Você pode até não ter ouvido falar tanto quanto ‘Marte Um‘ ou ‘Carvão‘, mas o drama nacional ‘Regra 34’ foi uma das produções brasileiras mais premiadas em 2022. Afinal, venceu o prêmio máximo de Locarno, além de outros dois festivais menores. É uma boa trajetória para um filme pequeno, mas que traz algumas discussões espinhosas. No Brasil, está em cartaz nos cinemas brasileiros desde a última quinta-feira, 19. Você pode comprar ingressos do filme aqui.
Dirigido por Júlia Murat (‘Pendular’), o longa-metragem fala sobre a história de Simone, uma estudante de direito penal que defende os direitos das mulheres e, à noite se apresenta em frente a uma câmera de sexo ao vivo. Porém, ela começa a entrar num profundo conflito quando começa a experimentar sadomasoquismo e ir contra suas crenças. Sol Miranda é a protagonista de ‘Regra 34’: entre as violências (Crédito: Imovision)
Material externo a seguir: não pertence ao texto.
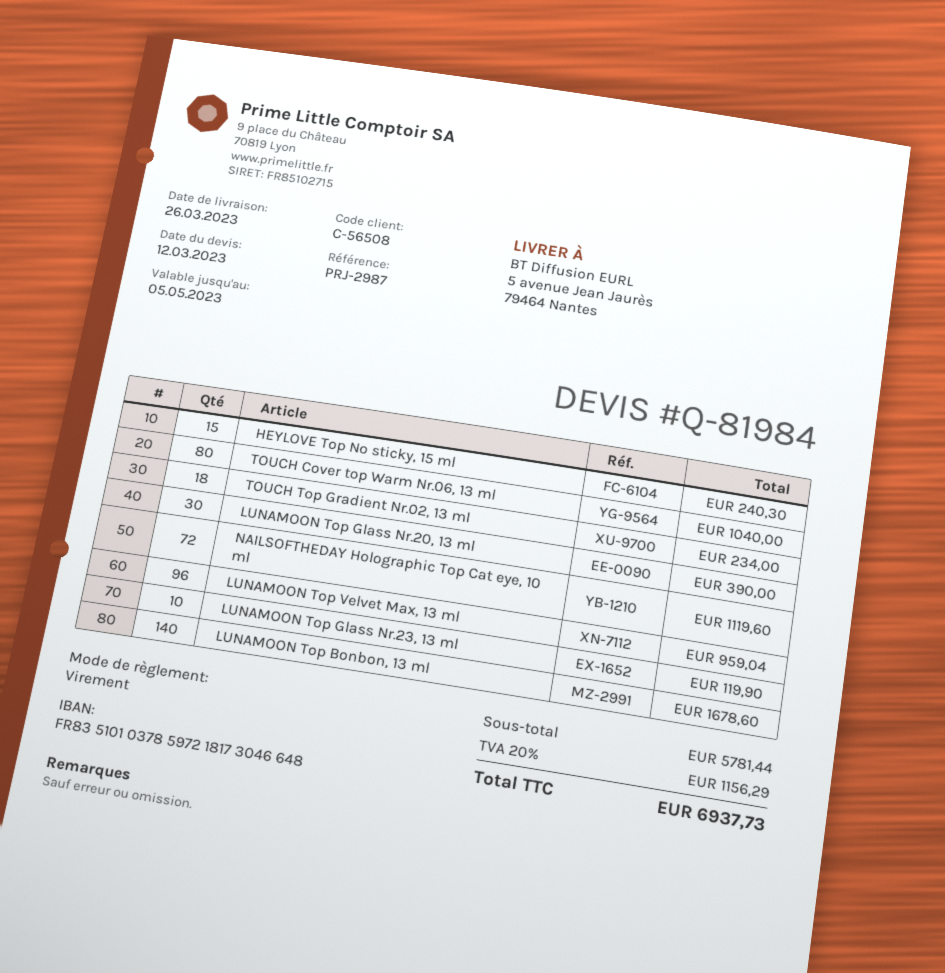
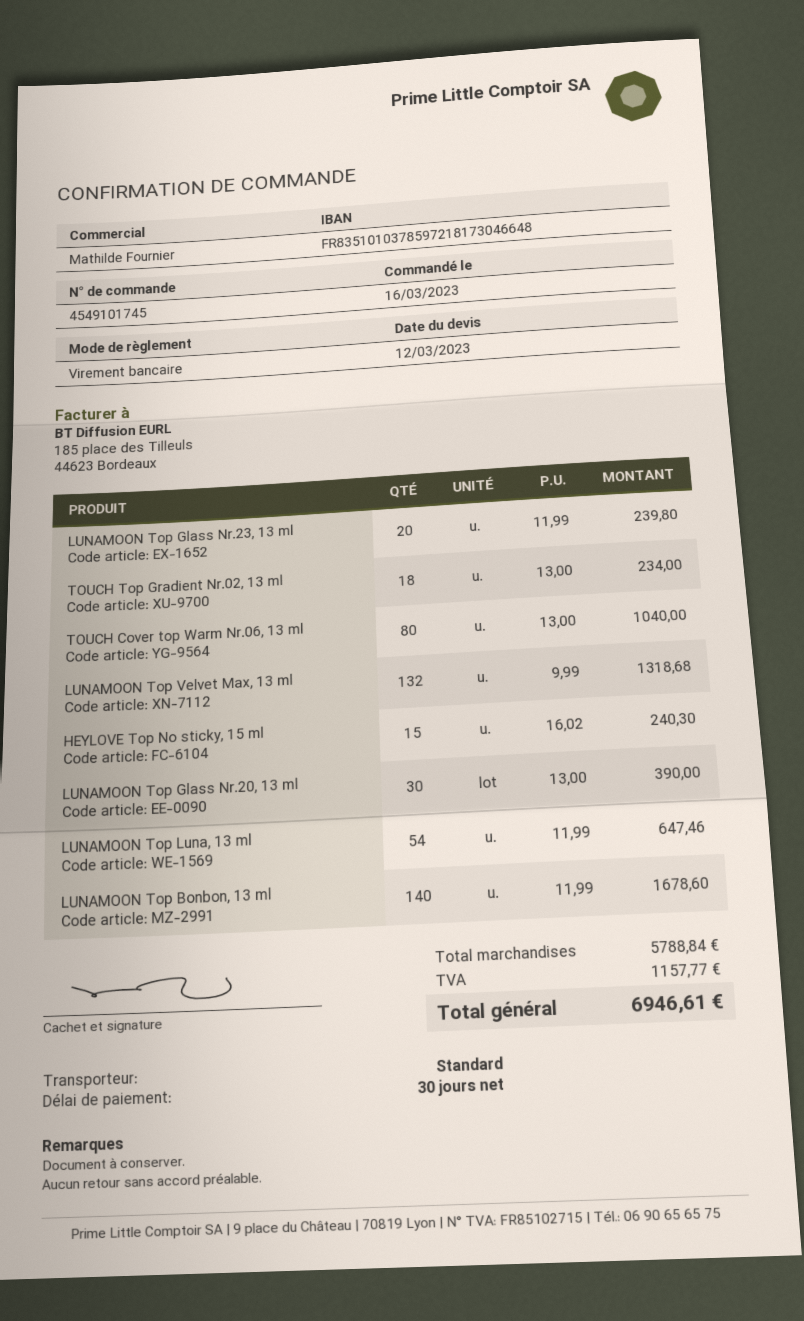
NAILSOFTHEDAY Holographic Top Cat eye, 10 ml: 72 for 1119.60 -> none
LUNAMOON Top Velvet Max, 13 ml: 96 for 959.04 -> 132 for 1318.68
LUNAMOON Top Glass Nr.23, 13 ml: 10 for 119.90 -> 20 for 239.80
LUNAMOON Top Luna, 13 ml: none -> 54 for 647.46
subtotal: 5781.44 -> 5788.84
tax: 1156.29 -> 1157.77
total: 6937.73 -> 6946.61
Essa é, basicamente, toda a tônica do filme. Uma mulher em conflito que, durante o dia, defende as mulheres dos mais diversos tipos de abusos, enquanto entre quatro paredes sente prazer ao sentir a violência em sua pele. É um filme que busca questionar não só a violência contra o corpo da mulher, como também levar um olhar de independência à elas. “‘Regra 34’ começou como um filme de sexualidade, sobre uma mulher descobrindo seus desejos. Quando começo a roteirizar a história, percebo que é muito delicado falar sobre isso, no Brasil, sem contextualizar as consequências do desejo pela violência no corpo dessa mulher”, diz a diretora do filme ao Filmelier. “É complicado falar sobre desejo no corpo da mulher, ainda mais um desejo de violência em um dos países que mais registra violência contra a mulher”.
‘Regra 34’: Entre dois tabus
Com isso, mais do que ser uma história sobre uma mulher com desejo pelo sadomasoquismo, o filme se vale desses conflitos para avançar. Funciona tudo de uma maneira bem similar, o tempo todo: Simone vai para a faculdade, participa de discussões sobre papel da mulher e outras coisas do tipo, depois vai pra casa. Nesse momento, às vezes ela transa com alguém, se apresenta em sites de camgirls ou, então, começa a experimentar o masoquismo.
É, infelizmente, uma história que fica andando em círculos. Vai pra lá e pra cá, sempre seguindo o mesmo caminho de tentar mostrar contradições, mas sempre apostando na mesmice. Acaba se tornando consideravelmente cansativo. Além disso, dá para questionar bastante essa dicotomia: será que realmente é algo a ser considerado, é algo que pode causar esse tipo de reflexão? Acaba caindo no vazio, perdendo um pouco a força da proposta da lógica narrativa. Pelo menos ‘Regra 34’ tem um ponto positivo que não dá pra discutir: a atuação marcante de Sol Miranda. A atriz faz sua estreia nos cinemas com o longa e entrega uma performance que chama a atenção: mergulha e se entrega. “É o meu primeiro projeto. Saí de casa aos 17 anos para ser atriz e ter agora, esse reconhecimento, é uma honra”, diz a protagonista de ‘Regra 34’ ao Filmelier. “A forma como esse filme foi conduzido ressalta a importância desse filme. Vai além do reconhecimento individual, inclusive, mas também como um projeto político. É um produto audiovisual que está falando sobre a potência do audiovisual brasileiro e falamos sobre algo muito maior: as artes brasileiras”.
Lugar de fala
Outro ponto que exige atenção no longa-metragem tem a ver com um termo usado cada vez mais, muitas vezes gratuitamente, mas que aqui faz sentido: lugar de fala. Júlia Murat, como admitiu na coletiva de ‘Regra 34’, é privilegiada. Branca, de classe média, filha de cineasta. O filme, porém, fala sobre o corpo preto no meio de uma situação de violência em que questiona, também, outras questões de violência — algo que diz às mulheres pretas. Como, então, Júlia consegue compreender isso, se despir de preconceitos e dirigir uma história especificamente sobre o tema? “Pela questão da negritude, tive que ter um espaço de aprendizado. Não só com Sol e outra parte do elenco, mas também estudando. Era ler, sentar e entender. O filme é um processo de pensamento a partir de ‘Pendular’, em 2017”, disse Júlia, ao ser questionada sobre isso. “‘Regra 34’ é um espaço de diálogo. Não é um filme preto, tampouco branco. É uma tentativa de diálogo. Por isso não é só elenco negro ou branco. Ele é sobre o encontro de diálogos”.